For details, find attached the EMEA report.
- Plasmapheresis guidelines for NeuroImmune disorders
AAN evidence based reviews don’t add anything new to what we probably know (or should know) or suspect about a treatment or intervention, but it’s always useful to have all data summarized to avoid the whole process of revision by oneself.
In the last issue of Neurology journal we’ll find an evidence-based review about the use of plasmapheresis in neurological disorders. Not any surprise in GBS and CIDP being the diseases with a better level of evidence in plasmapheresis efficacy. Not anything to question, but just highlight a (small) paradox… One of the main mechanisms of action of plasmapheresis is pathogenic antibody removal, then, how can a well known antibody mediated disease like myasthenia have less evidence than those diseases in which cellular immunity is considered more important, such as MS or CIDP?
- The exorcist girl explained…
Though its first description was published in Annals of Neurology in 2005, we started to pay atention to NMDA receptor autoimmune encephalitis in 2007, when several more cases and the pathogenic antibodies were described. It was difficult to believe that it could be possible to discover a new disease well into the twenty first century. It was not that a diagostic marker, a rare onset of a known disease or a particular clinical feature were described. It was the description of a disease, like in the Charcot days, but adding the diagnostic test, the pathogenic mechanism and the (almost) miraculous treatment.
This happened just three years ago… After three years of intense publishing, meetings and deserved attention to Dr Dalmau (and co-workers) it turned out that this disease was not that uncommon. Hundreds of cases arose when nobody had been aware of these patients. Most of them may still have an “idiopathic” adjective at their diagnosis field in the discharge report or may have died while their doctors still wonder what could that be.
Some may think that chance always plays a role when such discoveries are made, but in this case an entire life devoted to the study of immunlogic mechanisms of paraneoplastic diseases was the key to success. It’s not just a discovery, it’s a great amount of lab and clinic work.
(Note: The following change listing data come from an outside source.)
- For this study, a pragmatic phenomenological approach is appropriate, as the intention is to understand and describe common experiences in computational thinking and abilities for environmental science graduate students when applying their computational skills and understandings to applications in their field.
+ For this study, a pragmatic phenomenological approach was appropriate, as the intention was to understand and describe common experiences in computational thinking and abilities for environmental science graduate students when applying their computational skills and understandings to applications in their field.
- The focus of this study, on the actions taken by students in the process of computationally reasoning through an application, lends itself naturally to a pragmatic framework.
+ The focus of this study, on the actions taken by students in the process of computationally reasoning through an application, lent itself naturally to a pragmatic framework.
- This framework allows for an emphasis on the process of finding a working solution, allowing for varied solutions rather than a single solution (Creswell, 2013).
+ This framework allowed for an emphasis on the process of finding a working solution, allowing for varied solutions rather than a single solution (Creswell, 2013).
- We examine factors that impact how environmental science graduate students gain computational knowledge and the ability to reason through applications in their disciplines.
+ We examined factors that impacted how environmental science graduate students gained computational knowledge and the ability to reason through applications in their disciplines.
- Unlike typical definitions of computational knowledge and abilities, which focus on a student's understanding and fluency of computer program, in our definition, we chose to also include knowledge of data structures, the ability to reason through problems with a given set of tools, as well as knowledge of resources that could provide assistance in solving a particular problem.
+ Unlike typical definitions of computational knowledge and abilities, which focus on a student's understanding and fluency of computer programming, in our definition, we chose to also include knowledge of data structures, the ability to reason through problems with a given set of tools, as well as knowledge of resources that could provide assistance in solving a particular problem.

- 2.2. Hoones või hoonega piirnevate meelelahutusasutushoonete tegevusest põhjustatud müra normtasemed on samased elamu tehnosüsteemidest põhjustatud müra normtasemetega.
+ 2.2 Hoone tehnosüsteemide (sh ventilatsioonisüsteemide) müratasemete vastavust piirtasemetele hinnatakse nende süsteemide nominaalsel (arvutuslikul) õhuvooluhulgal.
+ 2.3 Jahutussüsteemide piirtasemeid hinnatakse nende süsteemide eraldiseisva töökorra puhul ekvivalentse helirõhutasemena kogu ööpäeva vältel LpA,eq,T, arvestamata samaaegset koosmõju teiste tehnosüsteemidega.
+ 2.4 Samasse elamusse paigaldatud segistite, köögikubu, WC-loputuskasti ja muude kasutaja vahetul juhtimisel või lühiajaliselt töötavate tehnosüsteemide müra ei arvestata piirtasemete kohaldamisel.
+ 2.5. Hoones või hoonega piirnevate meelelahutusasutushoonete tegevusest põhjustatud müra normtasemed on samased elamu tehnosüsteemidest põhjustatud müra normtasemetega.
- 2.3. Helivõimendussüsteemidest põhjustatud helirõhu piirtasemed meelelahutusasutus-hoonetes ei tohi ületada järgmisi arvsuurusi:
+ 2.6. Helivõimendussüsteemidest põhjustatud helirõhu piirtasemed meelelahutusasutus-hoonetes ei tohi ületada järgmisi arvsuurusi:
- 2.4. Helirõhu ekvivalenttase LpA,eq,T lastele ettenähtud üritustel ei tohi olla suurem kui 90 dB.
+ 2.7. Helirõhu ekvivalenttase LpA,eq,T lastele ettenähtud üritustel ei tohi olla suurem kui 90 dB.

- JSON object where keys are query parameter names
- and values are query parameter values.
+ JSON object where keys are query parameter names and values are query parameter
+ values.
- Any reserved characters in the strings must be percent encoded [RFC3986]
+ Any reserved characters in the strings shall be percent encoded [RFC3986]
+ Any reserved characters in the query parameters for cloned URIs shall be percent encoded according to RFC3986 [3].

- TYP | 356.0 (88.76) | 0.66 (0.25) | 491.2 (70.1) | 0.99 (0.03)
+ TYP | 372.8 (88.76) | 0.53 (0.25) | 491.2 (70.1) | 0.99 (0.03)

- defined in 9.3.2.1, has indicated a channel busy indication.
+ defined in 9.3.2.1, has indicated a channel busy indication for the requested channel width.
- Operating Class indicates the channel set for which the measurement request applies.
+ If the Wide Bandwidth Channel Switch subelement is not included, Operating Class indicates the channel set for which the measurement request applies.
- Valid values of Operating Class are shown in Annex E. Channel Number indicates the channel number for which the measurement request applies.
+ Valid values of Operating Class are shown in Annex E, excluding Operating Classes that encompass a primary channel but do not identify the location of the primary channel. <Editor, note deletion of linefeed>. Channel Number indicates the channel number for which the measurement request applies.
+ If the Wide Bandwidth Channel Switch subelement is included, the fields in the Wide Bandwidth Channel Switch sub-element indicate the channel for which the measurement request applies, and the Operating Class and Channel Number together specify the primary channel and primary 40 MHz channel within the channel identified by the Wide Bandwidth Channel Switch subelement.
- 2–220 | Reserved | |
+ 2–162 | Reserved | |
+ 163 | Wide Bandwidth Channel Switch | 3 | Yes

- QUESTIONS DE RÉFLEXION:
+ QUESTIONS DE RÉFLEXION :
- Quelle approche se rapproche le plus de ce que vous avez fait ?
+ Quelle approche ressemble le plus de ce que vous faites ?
It could have been just another interesting case report but it was the description, not only of a syndrome, but of the basic immunopathology of it as well. More, it was the stablisment of a consistent model of approach to the study of neuro-immune diseases, starting with patients sera to follow with murine models and not the other way. A model that has in anti-NMDAR encephalitis its best example but that has contributed to the description of other auto-antibodies causing treatable encephalitis, such as GABAb, or the re-explanation of the true ethiologic factors that cause diseases previously attributed to antibodies against potassium channels, such as those caused by LGI1 and CASPR2 antiboides.
Now, having shaken the Neuroimmunology stablishment by getting far more attention in immunological issues than MS neuroimmunologists get, it seems, as it is reflected in the last Lancet Neurology paper, that they are trying to explain the physiopathology of the bizarre collection of symptoms the anti-NMDAR encephalitis shows. This will be a different adventure we also will eagerly follow not only because of its interest but because it’ll be another step towards the end of magical explanations of human behaviour. The end of exorcist girls… and the arousal of neurological awareness about a (most of the times) treatable disease that can be, otherwise, devastating.
- Here we go!
Taking a look around the internet, trying to find a blog/podcast/newsfeed/whatever, to discuss, learn and update about neuroimmunology i found almost nothing and decided to create this blog with that purpose.
There may not be many neuroimmunologists out there but i think it’ll be enough if a few gather round this blog and comment what will come in the science and clinical practice of our field.
So, anybody interested is welcome to provide information or even write posts, and every one out there is invited to join the discussion (if any).